In the randomized trial, 311 patients with platelet counts of less than 100,000/μL were treated with pacritinib or best available therapy, which may have included Jakafi (ruxolitinib). Efficacy was assessable for 221 patients with at least 24 weeks of follow-up, in which pacritinib showed a statistically significant 35 percent or more reduction in spleen volume versus best available therapy; however, a 50 percent reduction in TSS was not seen with pacritinib.
Despite missing the coprimary endpoint of TSS, principal investigator Srdan Verstovsek, M.D., Ph.D., labeled the results encouraging, due to the high unmet need for this population of patients. "Data from the PERSIST-2 prospective randomized, controlled trial is encouraging because we need an effective therapy to treat the most challenging patients with low platelet counts we see in our practice," he said in a statement.
"Unlike patients with myelofibrosis who have normal baseline platelet counts where median survival is reported at 88 months, we recently reported from our institution's experience that patients with severe thrombocytopenia had a median survival of about 14 months," Verstovsek, director, Clinical Research Center for MPNs at the University of Texas MD Anderson Cancer Center, said in a statement. "These patients represent up to 30 percent of all myelofibrosis patients and an unmet medical need."
In the study, patients were randomized to receive best available therapy or pacritinib at either 200 mg twice daily or 400 mg once daily. MRI or CT scans were used to measure spleen volume reduction from baseline to week 24. TSS was measured using a self-reported assessment of seven key symptoms, as measured by modified Myeloproliferative Neoplasm Symptom Assessment (MPN-SAF TSS 2.0).
The FDA placed the PERSIST-2 trial on a full clinical hold in February 2016, following reports of deaths related to intracranial hemorrhage, cardiac failure and cardiac arrest. All patients were required to discontinue therapy under the hold. Out of the 311 patients enrolled, 221 had received treatment for 24 or more weeks, which was required for primary endpoint assessment.
The most common adverse events (AEs) reported in the PERSIST-2 trial were diarrhea, nausea and vomiting. Additionally, the company noted that cardiac and bleeding AEs were similar between the pacritinib and best available therapy arms. Moreover, the company noted that mortality rates were similar in each group.

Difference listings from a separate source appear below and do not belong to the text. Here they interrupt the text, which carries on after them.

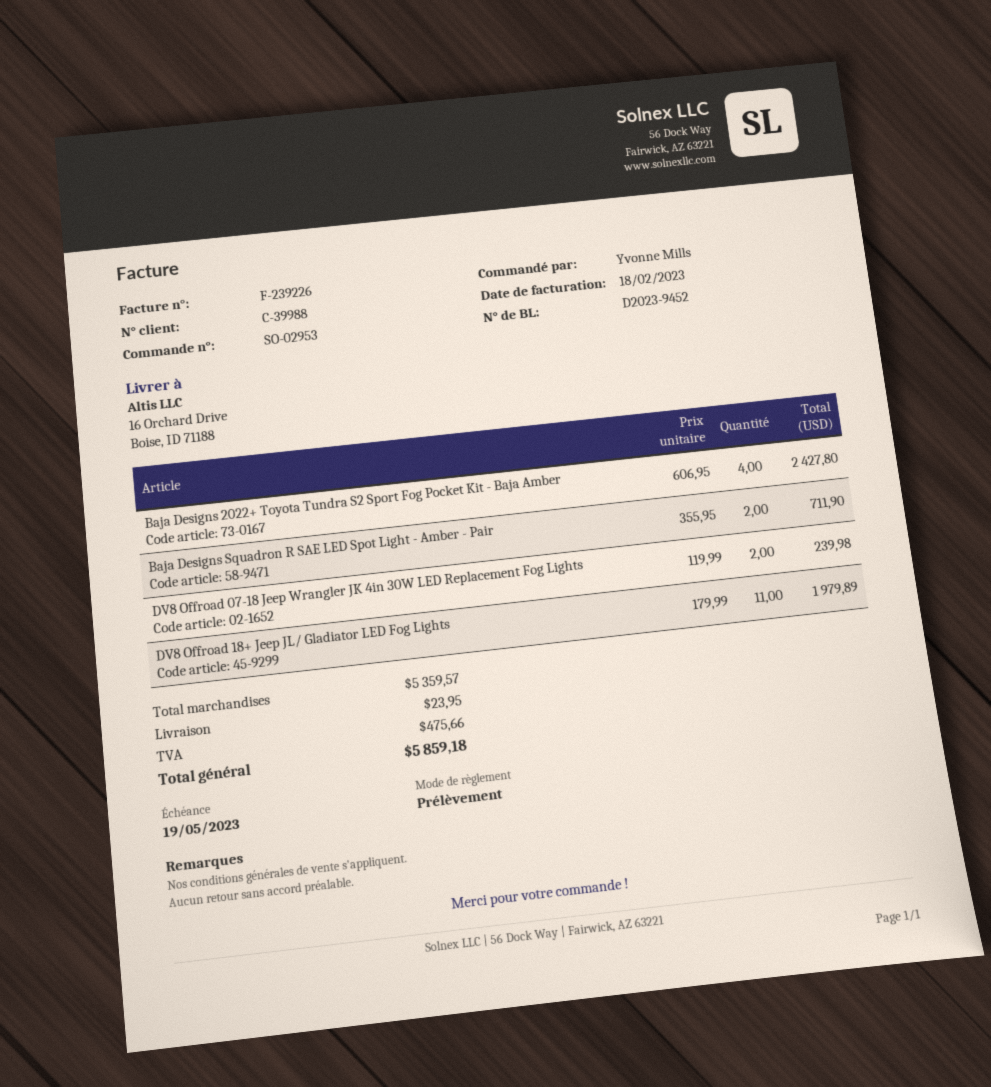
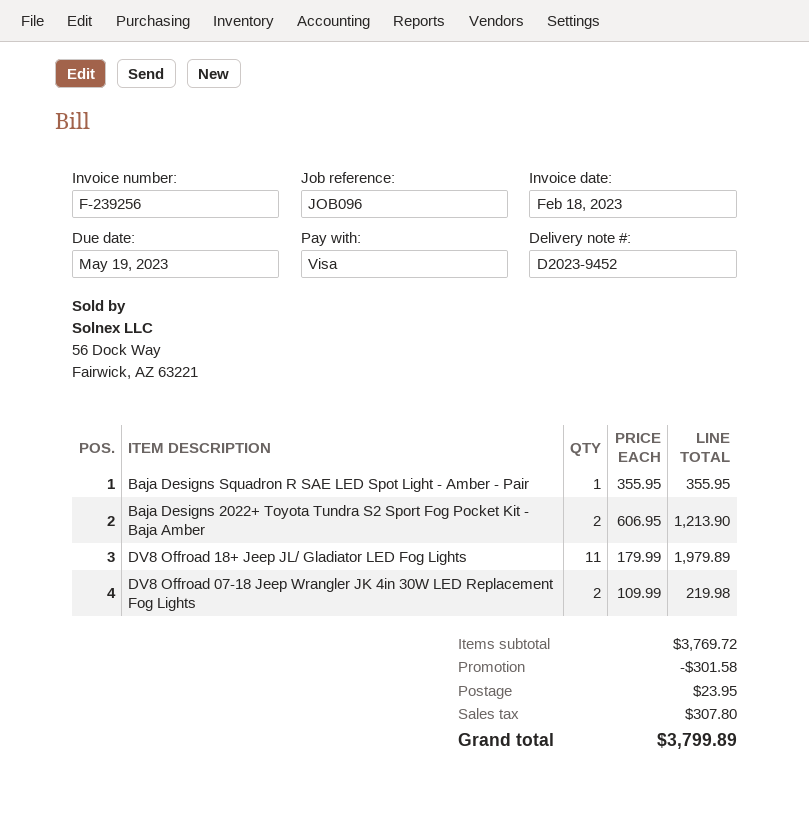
invoice number: F-239226 -> F-239256
payment method: direct debit -> Visa
Baja Designs 2022+ Toyota Tundra S2 Sport Fog Pocket Kit - Baja Amber: 4 x 606.95 = 2427.80 -> 2 x 606.95 = 1213.90
Baja Designs Squadron R SAE LED Spot Light - Amber - Pair: 2 x 355.95 = 711.90 -> 1 x 355.95 = 355.95
DV8 Offroad 07-18 Jeep Wrangler JK 4in 30W LED Replacement Fog Lights: 2 x 119.99 = 239.98 -> 2 x 109.99 = 219.98
subtotal: 5359.57 -> 3769.72
discount: none -> 301.58
tax: 475.66 -> 307.80
total: 5859.18 -> 3799.89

Prior to the hold, pacritinib had demonstrated promising data in the phase 3 PERSIST-1 trial, which was presented at the 2015 American Society of Clinical Oncology (ASCO) Annual Meeting. In this study, the JAK2 inhibitor demonstrated improvements in spleen volume and TSS versus best available therapy for patients with myelofibrosis. Findings from the PERSIST-1 trial had been submitted to the FDA; however, following the clinical hold, CTI BioPharma announced that it had withdrawn its new drug application.

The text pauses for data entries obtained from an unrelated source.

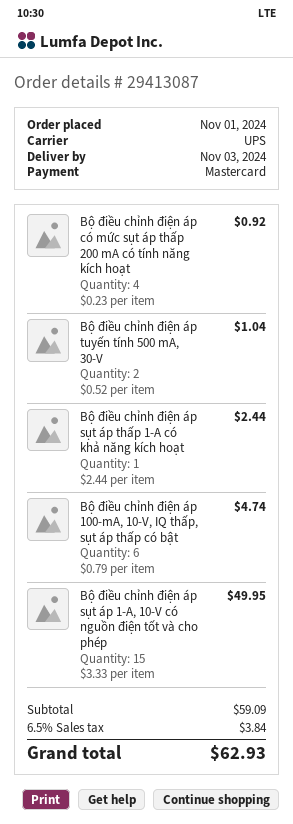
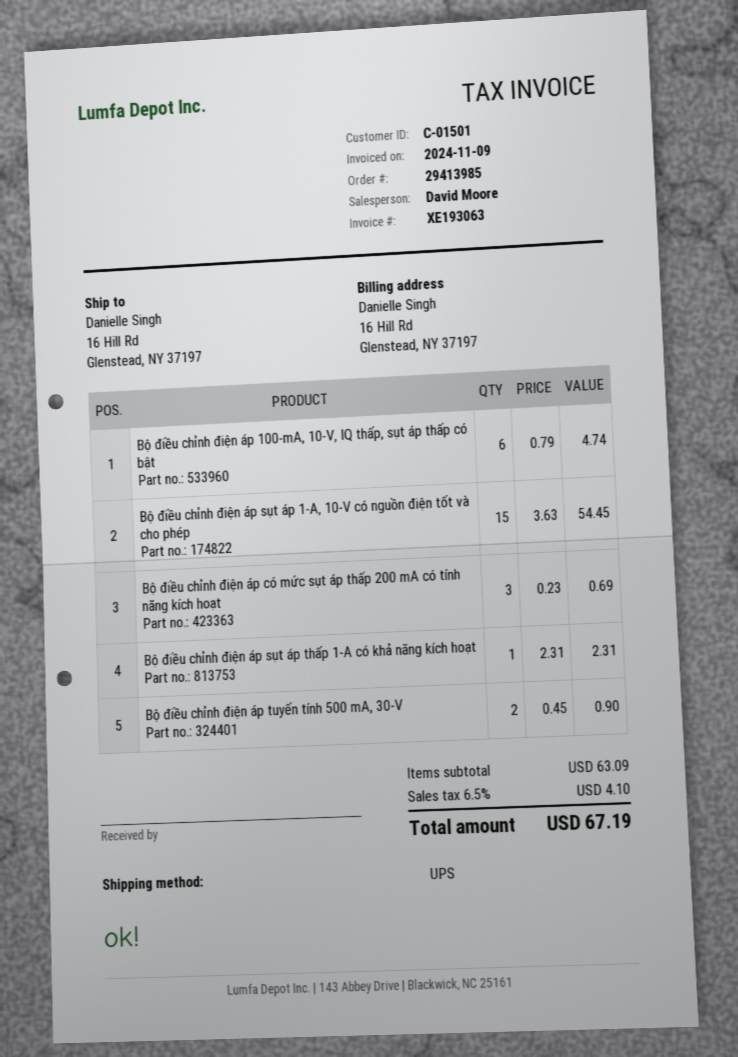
order number: 29413087 -> 29413985
Bộ điều chỉnh điện áp có mức sụt áp thấp 200 mA có tính năng kích hoạt: 4 x 0.23 = 0.92 -> 3 x 0.23 = 0.69
Bộ điều chỉnh điện áp tuyến tính 500 mA, 30-V: 2 x 0.52 = 1.04 -> 2 x 0.45 = 0.90
Bộ điều chỉnh điện áp sụt áp thấp 1-A có khả năng kích hoạt: 1 x 2.44 = 2.44 -> 1 x 2.31 = 2.31
Bộ điều chỉnh điện áp sụt áp 1-A, 10-V có nguồn điện tốt và cho phép: 15 x 3.33 = 49.95 -> 15 x 3.63 = 54.45
subtotal: 59.09 -> 63.09
tax: 6.5% = 3.84 -> 6.5% = 4.10
total: 62.93 -> 67.19

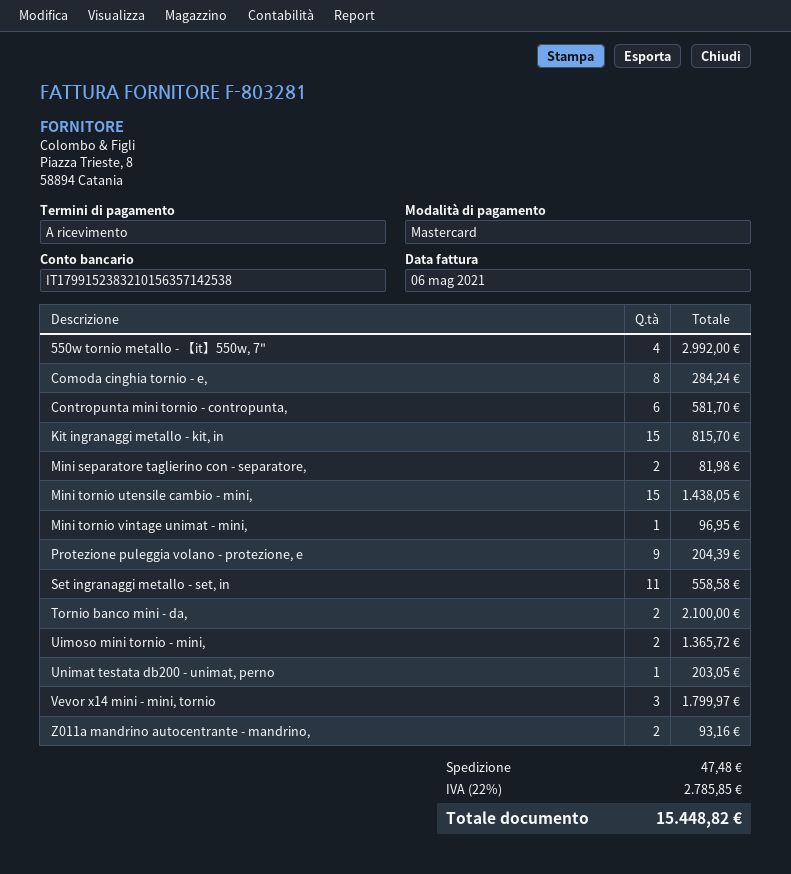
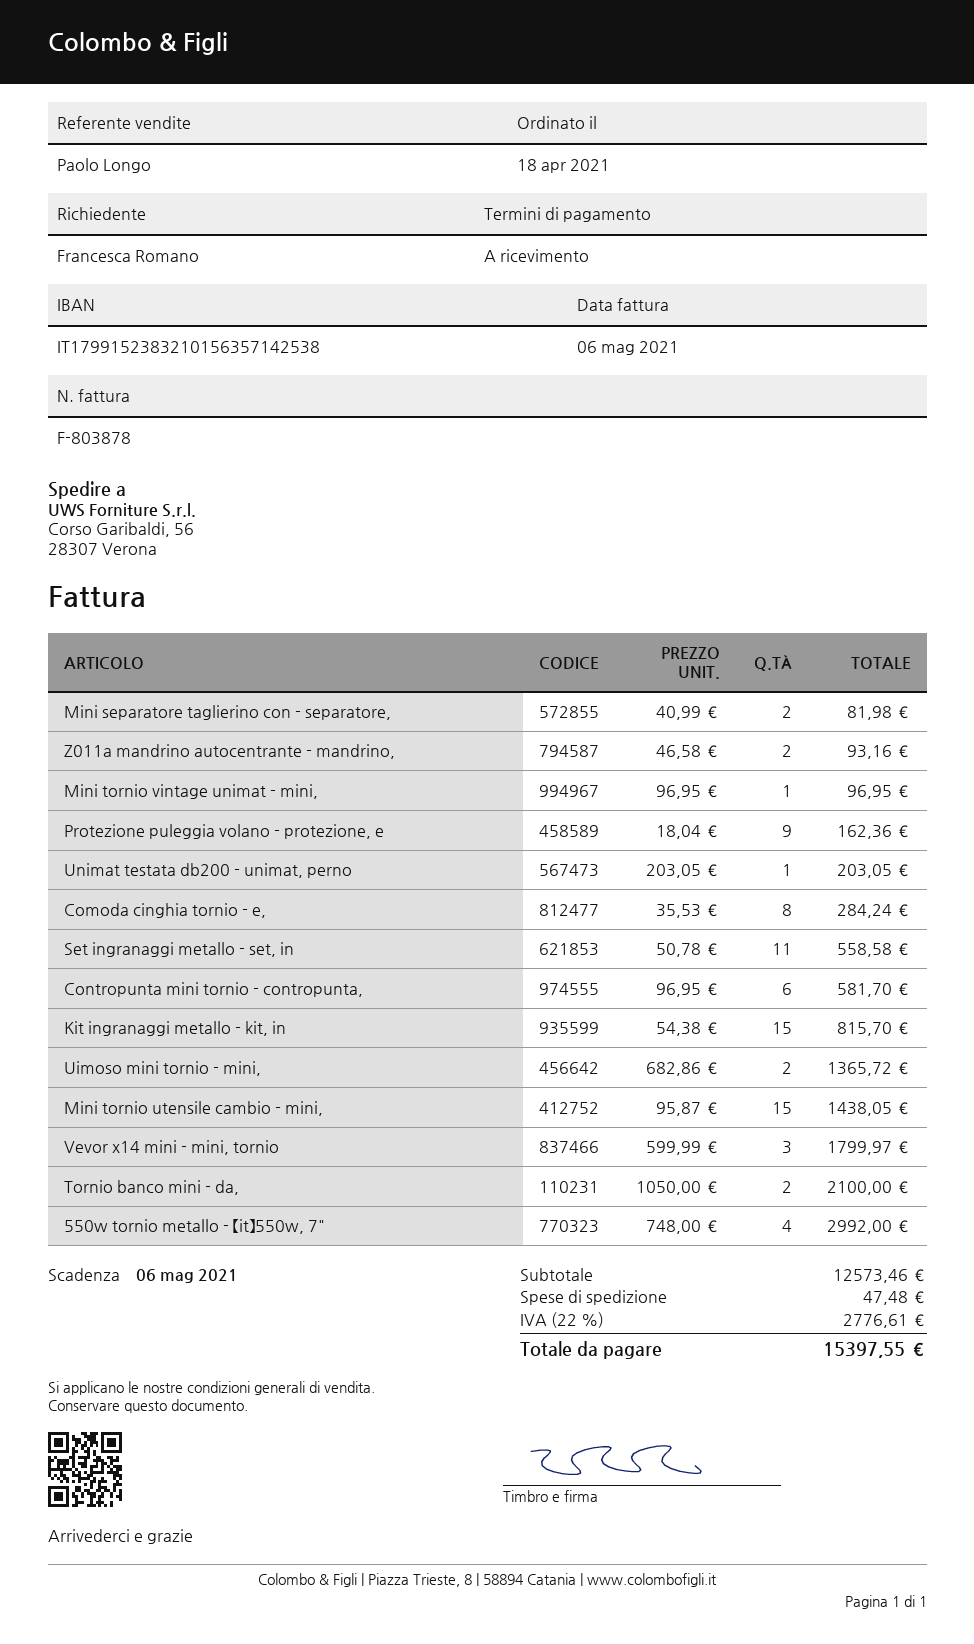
invoice number: F-803281 -> F-803878
Protezione puleggia volano - protezione, e: 9 for 204.39 -> 9 for 162.36
tax: 22% = 2785.85 -> 22% = 2776.61
total: 15448.82 -> 15397.55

In the PERSIST-1 trial, platelet levels were not specified as an enrollment criterion, with 32 percent of patients having platelet levels less than 100,000/μL and 16 percent having platelet counts under 50,000/μL. After 24 weeks of follow-up, the spleen volume was reduced by 35 percent or more for 19.1 percent of patients treated with pacritinib versus 4.7 percent of those in the best available therapy, which did not include Jakafi. Additionally, 24.5 percent of patients had a reduction in TSS with pacritinib versus 9.9 percent in the control group.
In those with platelets under 100,000/μL, spleen volume reduction was seen in 16.7 percent of patients treated with pacritinib versus 0 percent with best available therapy. In those with platelet counts under 50,000/μL, 22.9 percent of patients treated with pacritinib experienced spleen volume reduction versus none in the control arm.

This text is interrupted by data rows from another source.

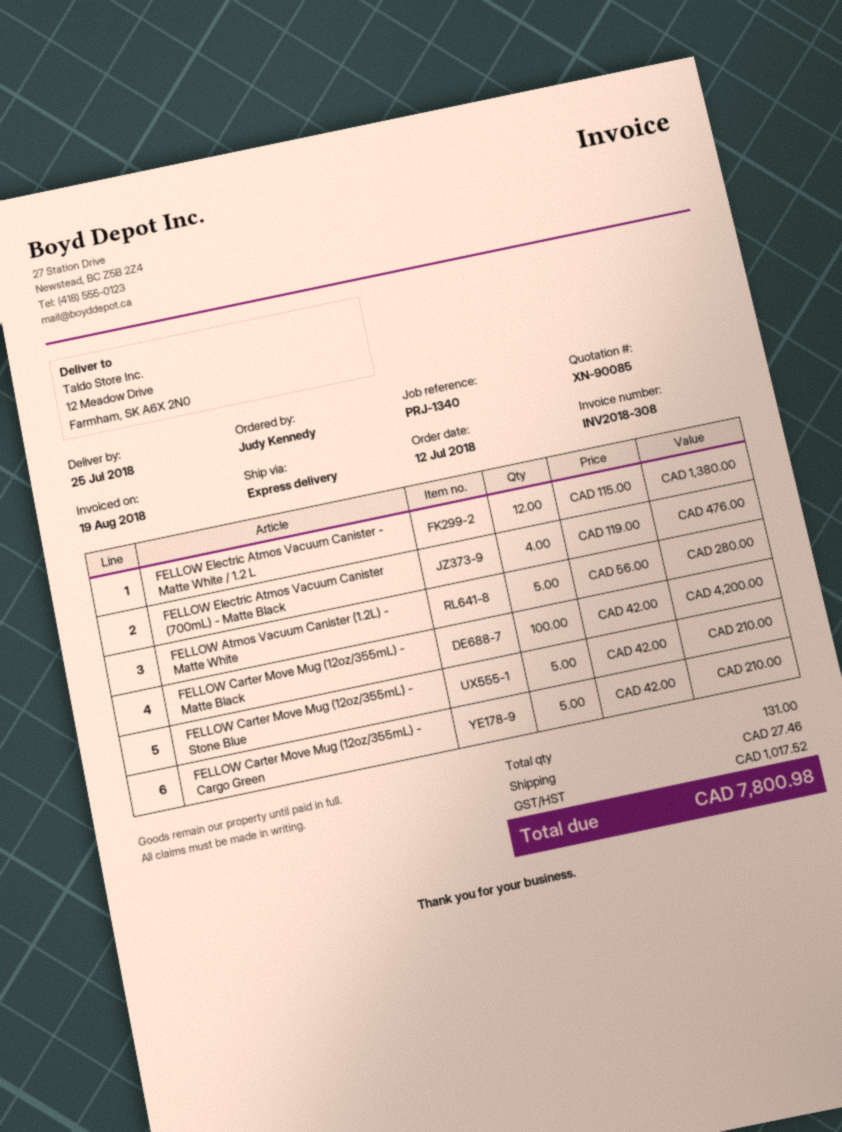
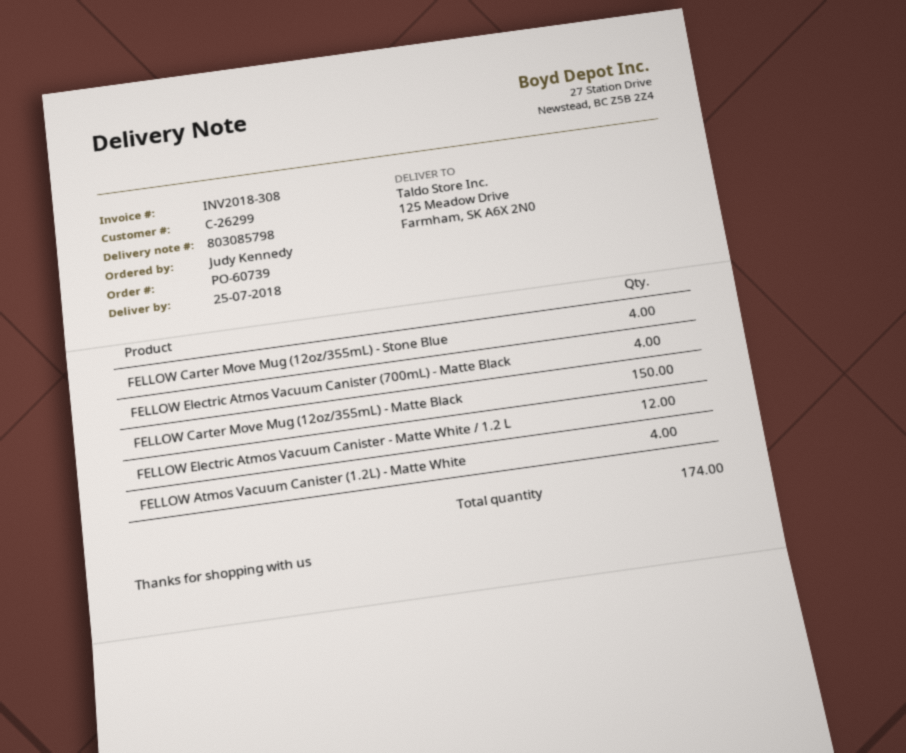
ship to: 12 Meadow Drive, Farmham, SK A6X 2N0 -> 125 Meadow Drive, Farmham, SK A6X 2N0
FELLOW Atmos Vacuum Canister (1.2L) - Matte White: 5 -> 4
FELLOW Carter Move Mug (12oz/355mL) - Matte Black: 100 -> 150
FELLOW Carter Move Mug (12oz/355mL) - Stone Blue: 5 -> 4
FELLOW Carter Move Mug (12oz/355mL) - Cargo Green: 5 -> none
total quantity: 131 -> 174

The most common all-grade AEs for pacritinib versus best available therapy, respectively, were diarrhea (53.2 percent vs 12.3 percent), nausea (26.8 percent vs 6.6 percent), anemia (22.3 percent vs 19.8 percent), thrombocytopenia (16.8 percent vs 13.2 percent) and vomiting (15.9 percent vs 5.7 percent).
"Having analyzed data from two phase 3 trials with the only JAK inhibitor to be studied in severely thrombocytopenic patients, including patients on JAK2 therapy or those who failed prior JAK2, we are encouraged by pacritinib's clinical profile in this difficult-to-treat group of patients with myelofibrosis," James A. Bianco, M.D., president and chief executive officer, CTI BioPharma, said in a statement.
Additional assessments and full data analysis are still ongoing for the PERSIST-2 study. The company plans to submit data from the study for presentation at an upcoming medical meeting.